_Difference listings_
■ ■ ■

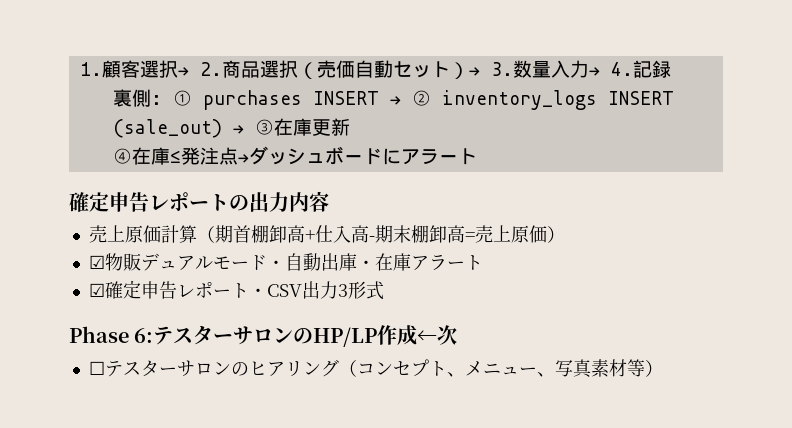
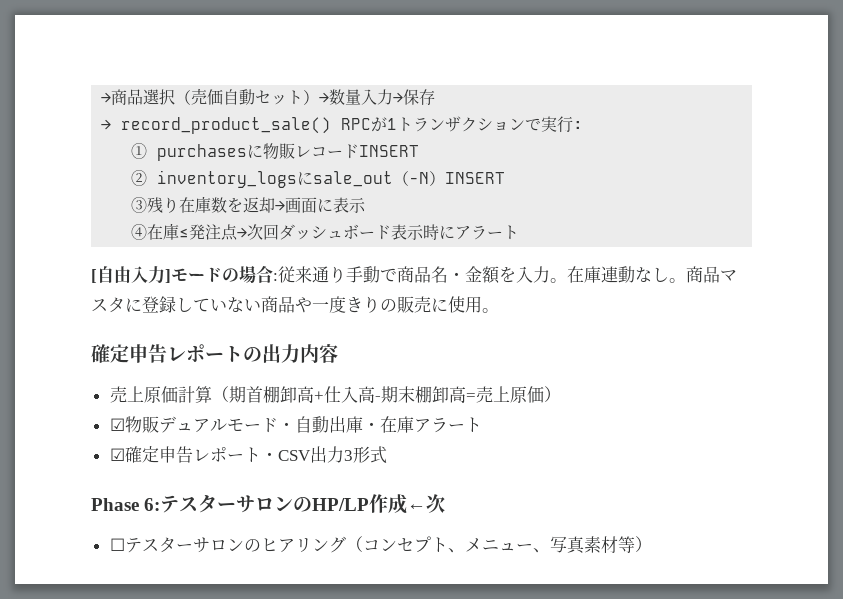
- 1.顧客選択→ 2.商品選択（売価自動セット）→ 3.数量入力→ 4.記録
- 裏側: ① purchases INSERT → ② inventory_logs INSERT (sale_out) → ③在庫更新
+ →商品選択（売価自動セット）→数量入力→保存
+ → record_product_sale() RPCが1トランザクションで実行:
+ ① purchasesに物販レコードINSERT
+ ② inventory_logsにsale_out（-N）INSERT
+ ③残り在庫数を返却→画面に表示
- ④在庫≤発注点→ダッシュボードにアラート
+ ④在庫≤発注点→次回ダッシュボード表示時にアラート
+ [自由入力]モードの場合:従来通り手動で商品名・金額を入力。在庫連動なし。商品マスタに登録していない商品や一度きりの販売に使用。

■ ■ ■

_Exercise directions_
Line by line, transcribe the records exactly, omitting the images.

_Answer area_
- 1.顧客選択→ 2.商品選択（売価自動セット）→ 3.数量入力→ 4.記録
- 裏側: ① purchases INSERT → ② inventory_logs INSERT (sale_out) → ③在庫更新
+ →商品選択（売価自動セット）→数量入力→保存
+ → record_product_sale() RPCが1トランザクションで実行:
+ ① purchasesに物販レコードINSERT
+ ② inventory_logsにsale_out（-N）INSERT
+ ③残り在庫数を返却→画面に表示
- ④在庫≤発注点→ダッシュボードにアラート
+ ④在庫≤発注点→次回ダッシュボード表示時にアラート
+ [自由入力]モードの場合:従来通り手動で商品名・金額を入力。在庫連動なし。商品マスタに登録していない商品や一度きりの販売に使用。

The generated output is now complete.